Important to notice is the presence of M. morganii, a pathogen highly involved in abscess generation [30, 42]. The several species of Staphylococcus found can generate local infections and have been isolated in clinical cases [31]. Yokenella regensburgei has been known to generate septicemias from soft tissue infections, especially for immunocompromised hosts [43]. The capacity of Aeromonas hydrophila is well known to cause severe infections after snakebites [44]. Another species identified was Raoultella ornithinolytica, a poorly described pathogen with rare cases of infection, with a high mortality rate reported (20%). This pathogen can produce bacteremia, skin infections, and respiratory infections [45].

Finally, Elizabethkingia meningoseptica was identified, an opportunistic pathogen that could have serious consequences on humans, with a reported 24% mortality rate over 118 patients [46]. Although it was found on a nonvenomous species, it is fairly commonly distributed [2]. This pathogen has been previously isolated in dead amphibians with cataracts and showed severe consequences to the host [47].

The vast majority of isolates showed antibiotic sensitivity patterns typical of wild, nonexposed strains and several natural resistance mechanisms widely distributed in nature. Resistance patterns suggested natural mechanisms of antibiotic resistance, such as constitutive chromosomal AmpC beta-lactamases and cephalosporinases, common in genera such as Enterobacter, Citrobacter, Serratia, Proteus, Escherichia, and Morganella [48]. Probable evidences of QNR protein and efflux pumps could be present in Enterobacteria and Pseudomonas strains, according to their resistance to nalidixic acid, but not to quinolones [49]. Similarly, resistance mechanisms to erythromycin and tetracycline due to efflux pumps could be present in Gram-positive cocci isolates, as they are widespread [50, 51].
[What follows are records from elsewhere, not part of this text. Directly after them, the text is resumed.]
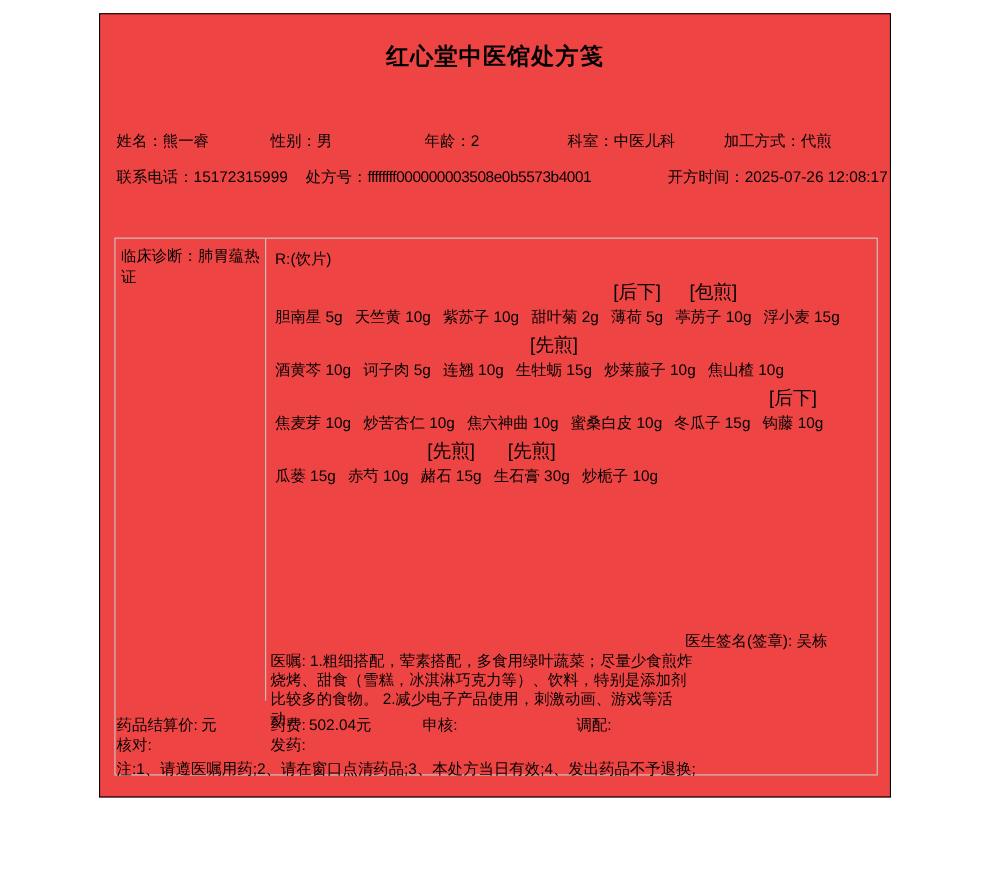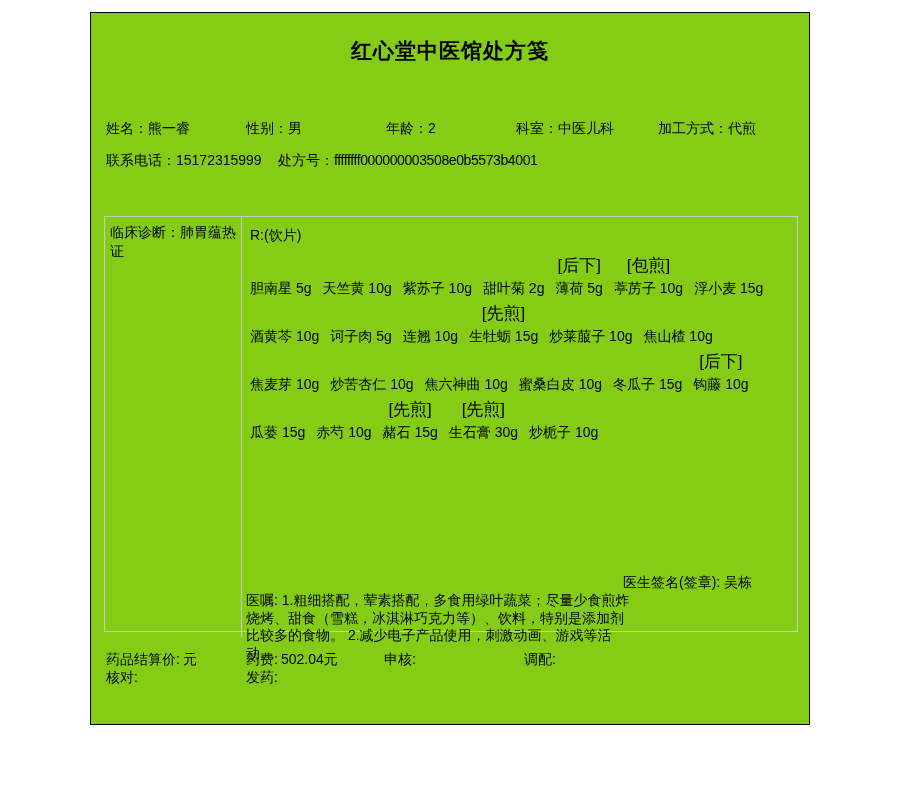"红心堂中医馆处方笺" .doc { background: #84cc16 -> #ef4444 }
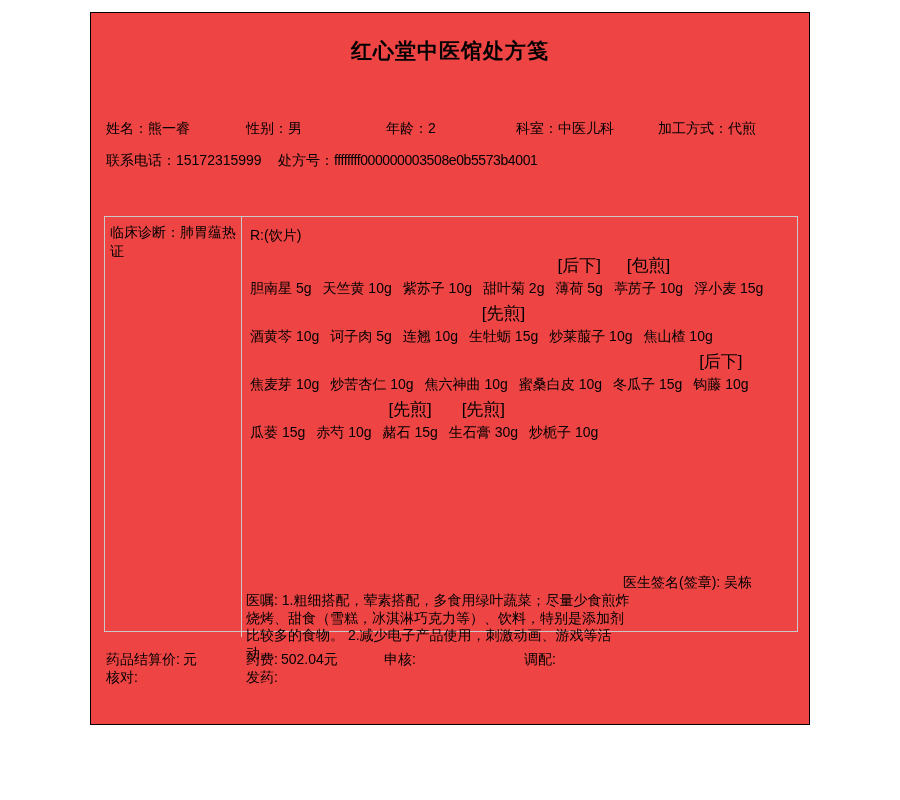"开方时间：2025-07-26 12:08:17" div.field { html: none -> <div><span>开方时间：</span><span>2025-07-26 12:08:17</span></div> }
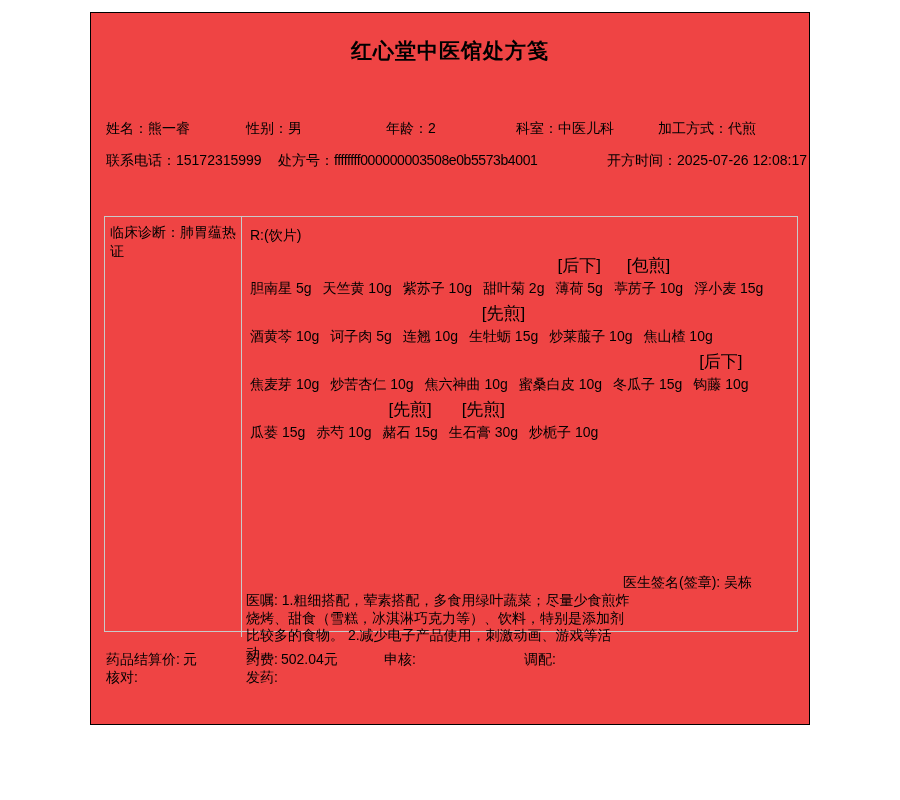"临床诊断：肺胃蕴热证" .rx-table { height: 416px -> 489px }
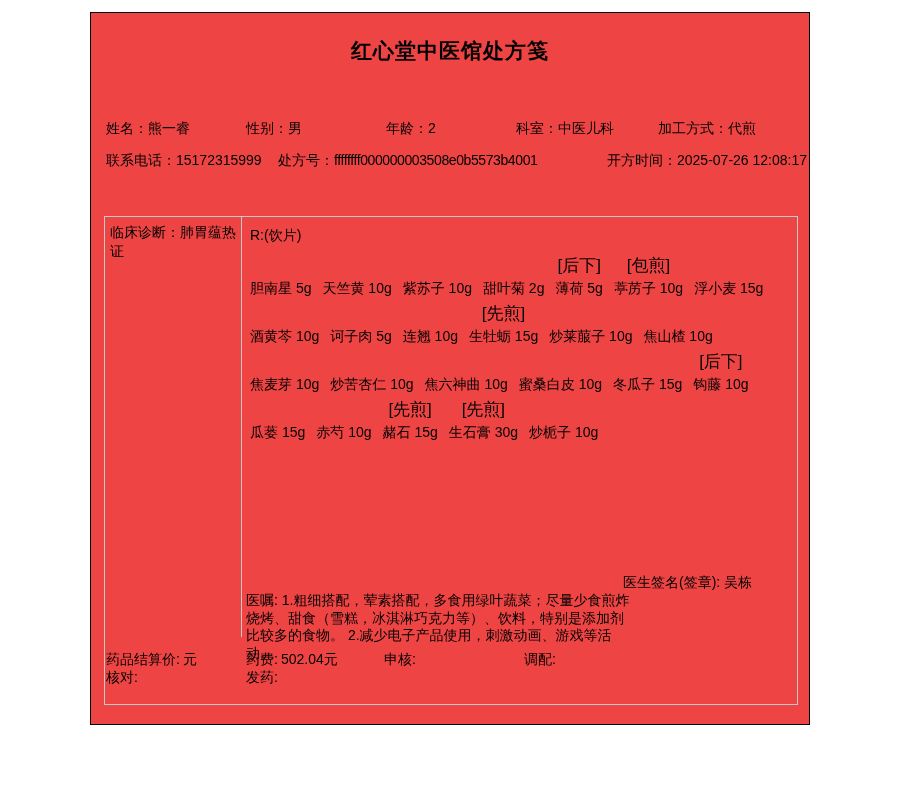"注:1、请遵医嘱用药;2、请在窗口点清药品;3、本处方当日有效;4、发出药品不予" div.foot { html: none -> <div>注:1、请遵医嘱用药;2、请在窗口点清药品;3、本处方当日有效;4、发出药品不予退换;</div> }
An important diversity of aerobic bacteria was isolated (40 different bacterial species) from oral and cloacal mucous membrane from wildlife snakes species. Also with similar findings, other studies looked at bacterial diversity in different reptiles like turtles [52] and Komodo dragons [53], corroborating our results. Even studies regarding fungal diversity [44] conclude that these findings should be considering in the clinical picture when treating these animal bites. Importantly, antibiotics most appropriate in the case of infection by these pathogens are reported as well as the resistance found in these wild strains.

In summary, to our knowledge herein, this is the first report of a survey that combines biochemical and molecular approaches that identifies aerobic bacterial communities isolated from free-living venomous and nonvenomous snakes from Costa Rican rainforests. We also obtained an antibiotic susceptibility test (AST) for bacterial clusters inhabiting the cavities of local serpents. Our results revealed that the majority of the 12 bacterial families could bring health complications after a snakebite.